At each training epoch, the discriminator is fed a batch of inputs for which it predicts probability values. Half of this batch is real, randomly chosen from the training data (x). The other half is created by the generator given random noise vectors, z, with size m. The elements of the noise vector are sampled from a normal distribution N(0, 1). The GAN was originally optimized by the cross-entropy between the distributions of the real and generated data. Basically, the discriminator tries to maximize while the generator tries to minimize the following value39

$$\begin{aligned} E_x[\log (D(x))]+E_z[\log (1-D(G(z))]. \end{aligned}$$
(3)

In Eq. (3), G(z) is the generator’s output provided the noise vector z; D(x) and D(G(z) are the predicted probabilities by the discriminator of the real data x and generated data G(z), respectively. \(E_x\) and \(E_z\) are the expected values over all the real and generated data, respectively. It was noted that at the beginning of the training process when it is easy for the discriminator to distinguish between the real and generated inputs, optimizing the value in Eq. (3) prevents the GAN from being effectively trained39. Alternatively, the gradients of the binary cross-entropy loss function

$$\begin{aligned} L = -\frac{1}{N} \sum _{k=1}^{N} y_k\log [p(y_k)]+(1-y_k)\log [1-p(y_k)], \end{aligned}$$
(4)

where \(y_k\) and \(p(y_k)\) are the label and the predicted probability by the discriminator for an input, respectively, are used to update the discriminator and the generator separately. When the discriminator is to be updated, the combined batch of real (labeled with 1) and generated data (labeled with 0) are used as inputs as described above. Conversely, when the generator is updated the whole batch of inputs is produced by the generator but labeled with 1. The latter effectively minimizes \([\log (1-D(G(z))]\) or maximizes \([\log (D(G(z))]\), which is the only part in Eq. (3) that the generator can control.

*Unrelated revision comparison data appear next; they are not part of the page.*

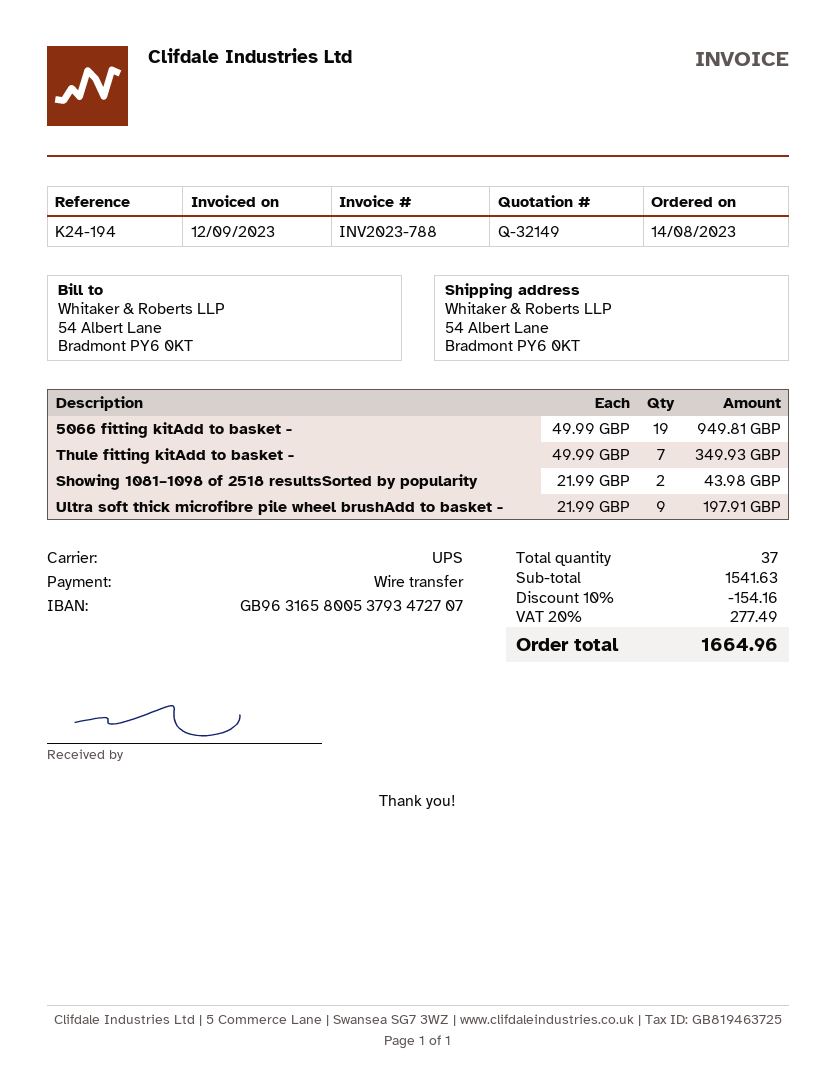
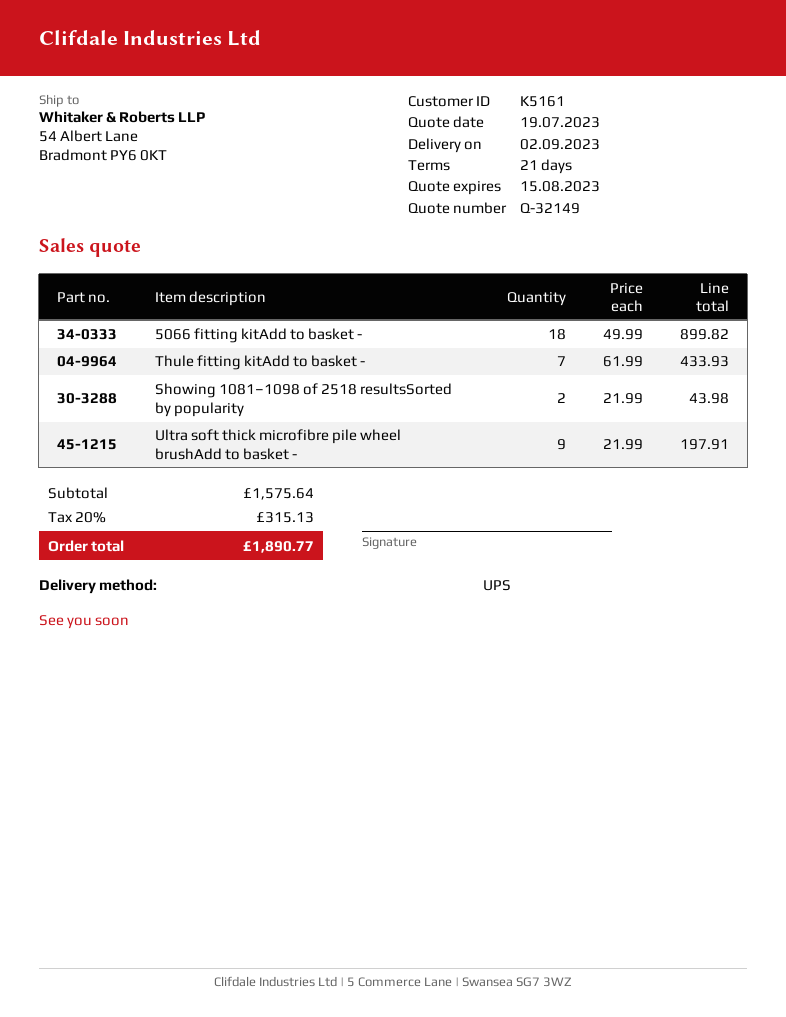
5066 fitting kitAdd to basket -: 19 x 49.99 = 949.81 -> 18 x 49.99 = 899.82
Thule fitting kitAdd to basket -: 7 x 49.99 = 349.93 -> 7 x 61.99 = 433.93
subtotal: 1541.63 -> 1575.64
discount: 10% = 154.16 -> none
tax: 20% = 277.49 -> 20% = 315.13
total: 1664.96 -> 1890.77

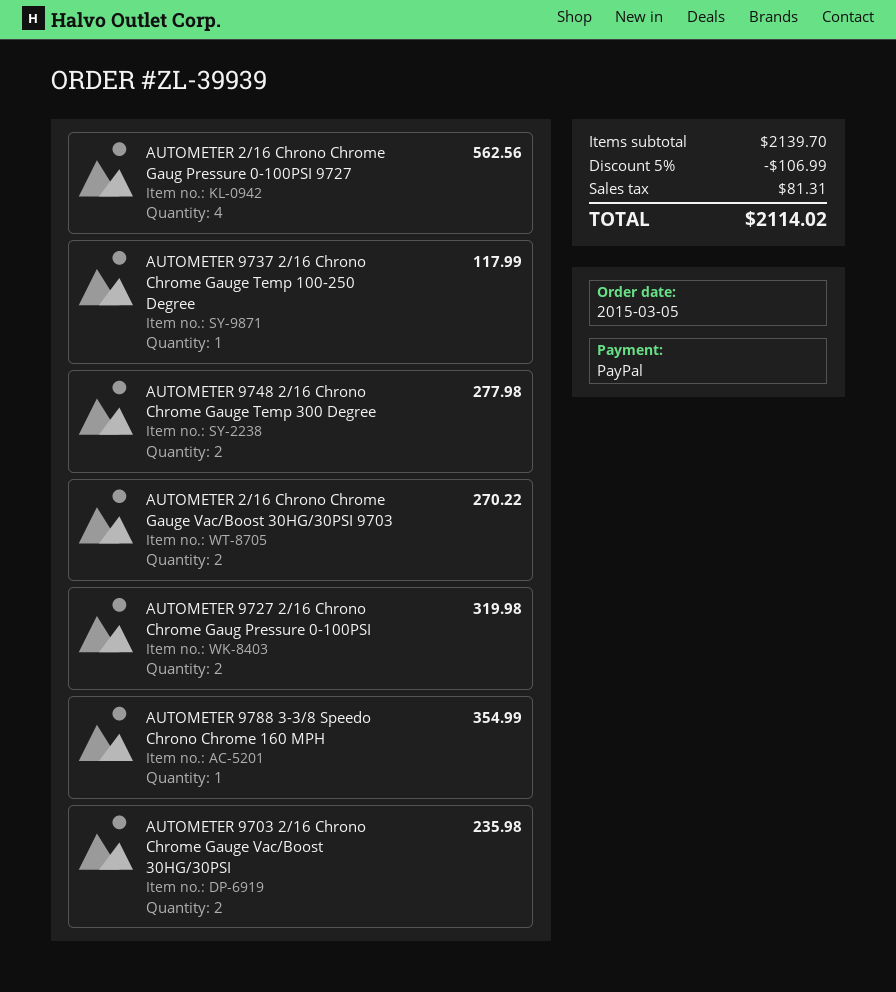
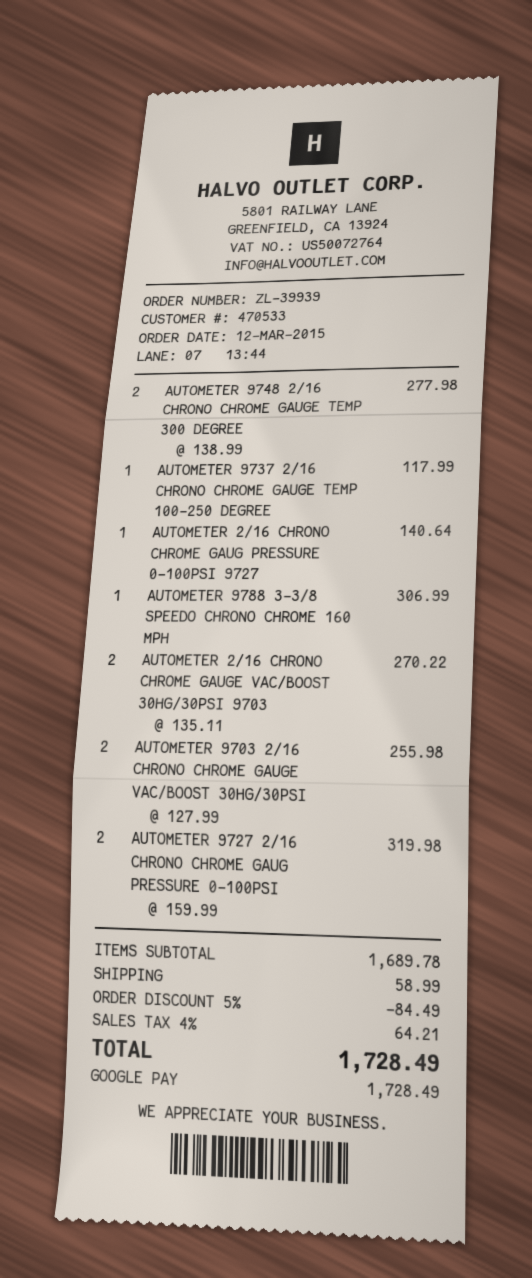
order date: 2015-03-05 -> 2015-03-12
payment method: PayPal -> Google Pay
AUTOMETER 2/16 Chrono Chrome Gaug Pressure 0-100PSI 9727: 4 for 562.56 -> 1 for 140.64
AUTOMETER 9788 3-3/8 Speedo Chrono Chrome 160 MPH: 1 for 354.99 -> 1 for 306.99
AUTOMETER 9703 2/16 Chrono Chrome Gauge Vac/Boost 30HG/30PSI: 2 for 235.98 -> 2 for 255.98
subtotal: 2139.70 -> 1689.78
discount: 5% = 106.99 -> 5% = 84.49
shipping: none -> 58.99
tax: 81.31 -> 64.21
total: 2114.02 -> 1728.49

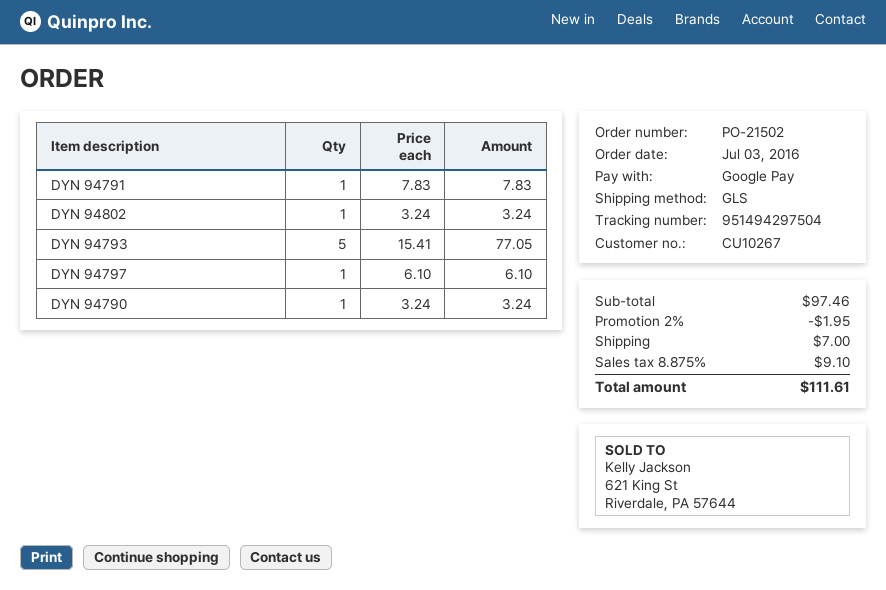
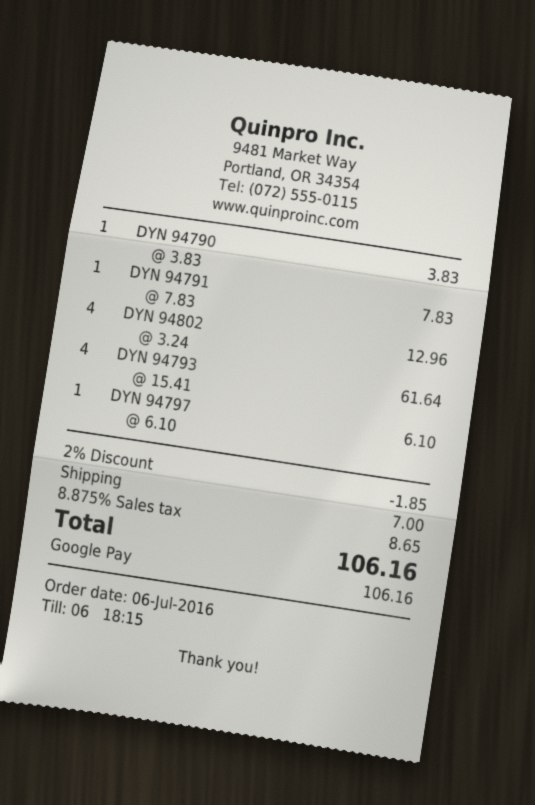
order date: 2016-07-03 -> 2016-07-06
DYN 94802: 1 x 3.24 = 3.24 -> 4 x 3.24 = 12.96
DYN 94793: 5 x 15.41 = 77.05 -> 4 x 15.41 = 61.64
DYN 94790: 1 x 3.24 = 3.24 -> 1 x 3.83 = 3.83
discount: 2% = 1.95 -> 2% = 1.85
tax: 8.875% = 9.10 -> 8.875% = 8.65
total: 111.61 -> 106.16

The representative architecture of the GAN used here is shown in Fig. 2. The neural networks of the discriminator and the generator are mainly composed of convolutional (Conv) and de-convolutional (Dconv) layers. The size of the input noise vector z to the generator is \(m=50\) and its output is a 28-by-28 matrix comprised of elements valued between 0 and 1, representing the absence or presence of a metal film, respectively. Here, the generator NN is composed of a fully-connected (FC) layer that connects the 50-dimensional noise vector to \(128\times 7\times 7\) neurons. This layer is followed by 2 deconvolution layers of 128 filters with (4, 4) kernel size and LeakyReLU activation function with \(\alpha =0.2\). The discriminator NN is composed of 3 Conv layers of 64 filters with (3, 3) kernel size and the same activation function. The discriminator NN ends with a fully-connected layer that outputs one variable between 0 and 1 with a sigmoid activation function. Further details of the implemented networks are listed in Table 1.

Figure 2
figure 2

Representative architecture of the GAN including the generator and the discriminator.

Table 1 Neural Networks of the GAN in Fig. 2.

Here, the mere generation of different shapes for the scatterers of the polarizing met-atoms is not sufficient. Therefore, the GAN needs to be provided with the images of the scatterers of meta-atoms that meet specific set of electromagnetic properties. That way, the generator learns to produce meta-atoms that are compliant with certain electromagnetic constraints. Consequently, the training data is curated in two steps to include images of the scatterers that result in multi-band polarizers with orthogonal reflected CP waves between the adjacent bands.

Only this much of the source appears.